Release Date: 26/02/2002 09:02
Code(s): LBH LGL SBK
Wrap Text
Limited
Standard Bank Investment Corporation Limited
  (Incorporated in the Republic of South Africa)
  (Registration number 1969/017128/06)
  Share code: SBC   ISIN Code: ZAE000014858
  ("Stanbic")
Liberty Holdings Limited
  (Incorporated in the Republic of South Africa)
  (Registration number 1968/002095/06)
  Share Code: LBH   ISIN Code: ZAE000004040
  ("Libhold")
Liberty Group Limited
  (Incorporated in the Republic of South Africa)
  (Registration number 1957/002788/06)
  Share Code: LGL   ISIN Code: ZAE000024543
  ("Liberty")
STANBIC AND LIBERTY TO

- Form new jointly held wealth management group STANLIB Limited:
- by merging their respective asset management, unit trust, linked products and investment marketing businesses;
- Liberty to receive R134 million in cash from Stanbic to achieve 50/50 holding; and
- Liberty to retain R323 million of Libam assets. - Extend period of bancassurance contract
- Enter into an agreement for Liberty to manage Stanfin - Retain existing equity ownership structure
Standard Corporate and Merchant Bank ("SCMB") and Deutsche Securities (SA) (Pty) Limited ("Deutsche") are authorised to announce that Stanbic and Liberty, pursuant to their stated objective of extracting maximum value from their relationship, have agreed to implement two strategic initiatives in the areas of wealth management and bancassurance which will enhance the relationship between the two organisations and create significant additional value in the future. 1. Background
As indicated in 2001, Stanbic and Liberty (together, "the parties")
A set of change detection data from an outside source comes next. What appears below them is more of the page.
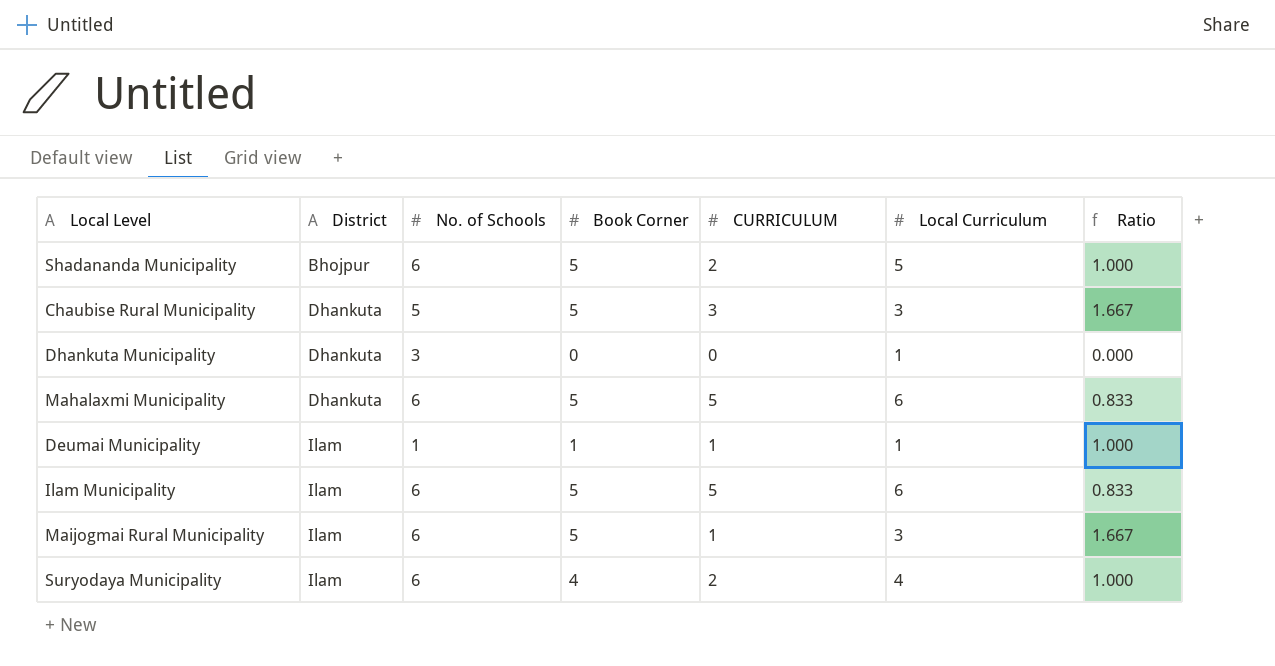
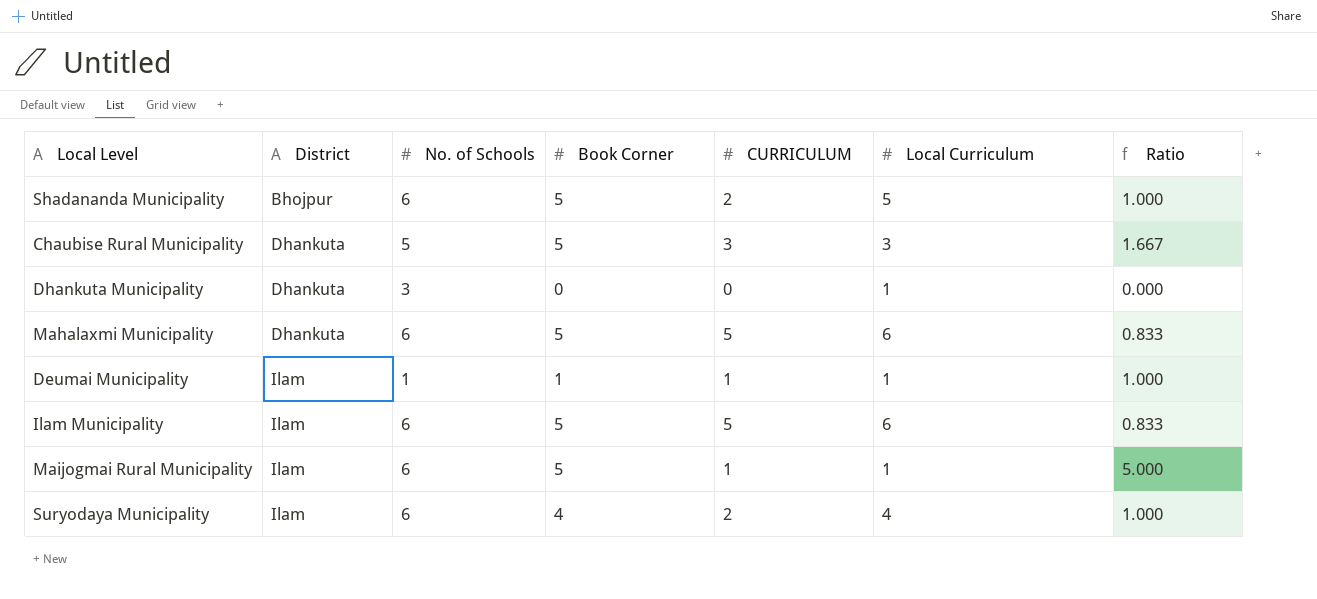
Maijogmai Rural Municipality | Local Curriculum: 3 -> 1
Maijogmai Rural Municipality | Ratio: 1.667 -> 5.000

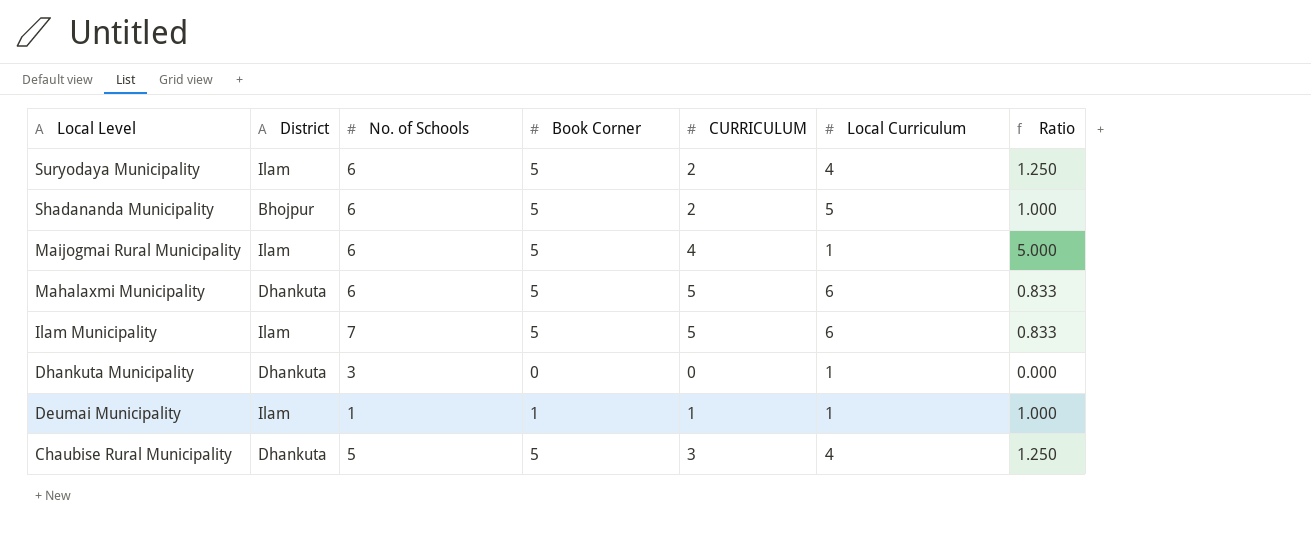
row order: District ascending -> Local Level descending
Suryodaya Municipality | Book Corner: 4 -> 5
Suryodaya Municipality | Ratio: 1.000 -> 1.250
Maijogmai Rural Municipality | CURRICULUM: 1 -> 4
Ilam Municipality | No. of Schools: 6 -> 7
Chaubise Rural Municipality | Local Curriculum: 3 -> 4
Chaubise Rural Municipality | Ratio: 1.667 -> 1.250

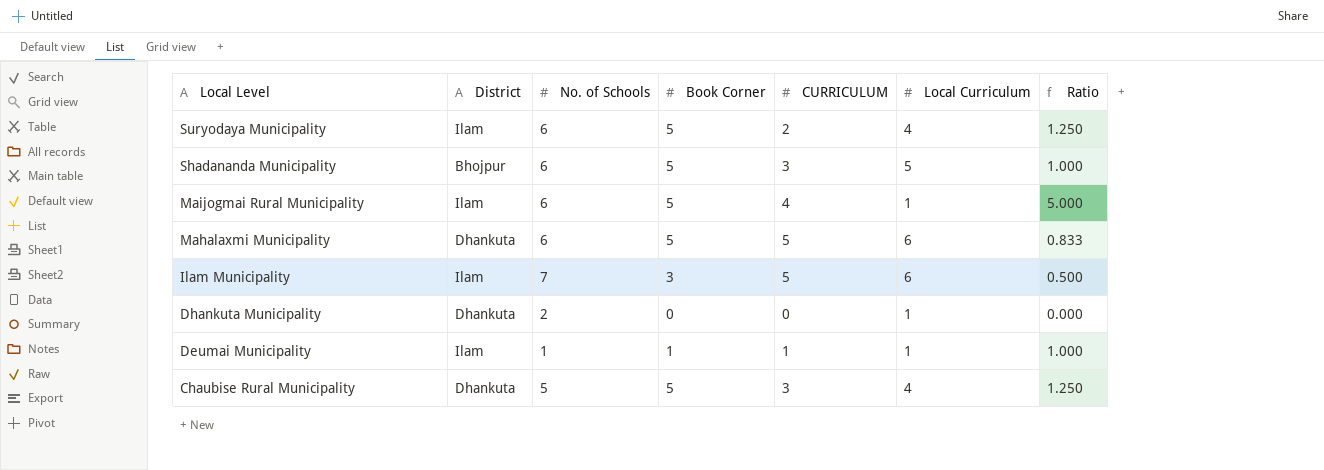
Shadananda Municipality | CURRICULUM: 2 -> 3
Ilam Municipality | Book Corner: 5 -> 3
Ilam Municipality | Ratio: 0.833 -> 0.500
Dhankuta Municipality | No. of Schools: 3 -> 2

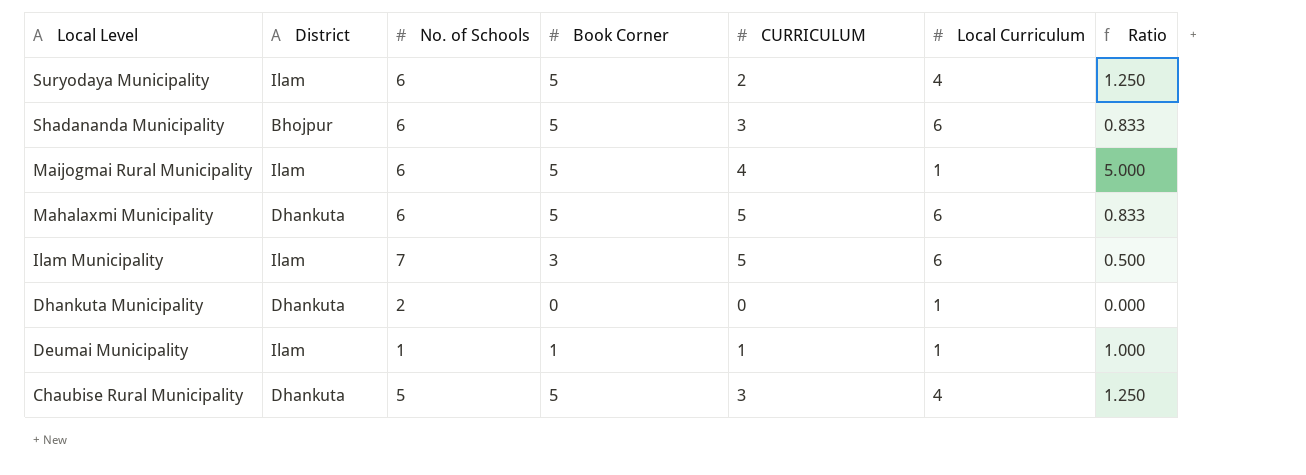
Shadananda Municipality | Local Curriculum: 5 -> 6
Shadananda Municipality | Ratio: 1.000 -> 0.833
undertook extensive research and evaluation of a range of options in respect of the nature and structure of their future relationship. As a result, the parties have concluded that most of the benefits of the relationship can be achieved within the existing equity ownership structure and that there is at present no compelling evidence to indicate that cost or revenue synergies could be extracted which would be sufficient to warrant a full merger. The parties have, therefore, agreed to pursue those steps which will extract the value of their existing successful working relationship most effectively. 2. Formation of wealth management group
Global and domestic trends in the financial services industry increasingly emphasise the importance of wealth management as a growing requirement of clients. The parties have concluded that it is strategically important to expand their presence in the area of wealth management, in particular in the design and sale of financial products and services which will complement the current insurance and investment product offering by Liberty and the banking product offering by Stanbic. The parties have, therefore, agreed to create a new jointly controlled wealth management group, the holding company of which will be STANLIB Limited ("STANLIB"), by merging their respective asset management, unit trust, linked products and investment marketing businesses ("the transaction"). STANLIB will capture the combined strengths of Stanbic and Liberty to create a new centre of excellence and a world-class wealth management platform. The advantages of creating STANLIB include:
- powerful and far-reaching distribution which creates client convenience; - leveraging the power of two blue chip brands;
- combining asset management, banking and actuarial skills for product development;
- pooling and leveraging of intellectual capital; and - achieving economies of scale. 2.1 The Stanbic and Liberty businesses
SCMB Asset Management ("SCMBAM"), Standard Bank Unit Trusts Limited
("SBUT"), Standard Bank Linked Investment Services ("SBLIS") and Stanbic's 50% interest in Lodestone Holdings (Proprietary) Limited ("Lodestone") (the "Stanbic businesses") comprise the domestic and African asset management, unit trust and linked product businesses of Stanbic. SCMBAM and SBLIS operate as divisions of The Standard Bank of South Africa Limited ("Standard Bank") and SBUT is a subsidiary.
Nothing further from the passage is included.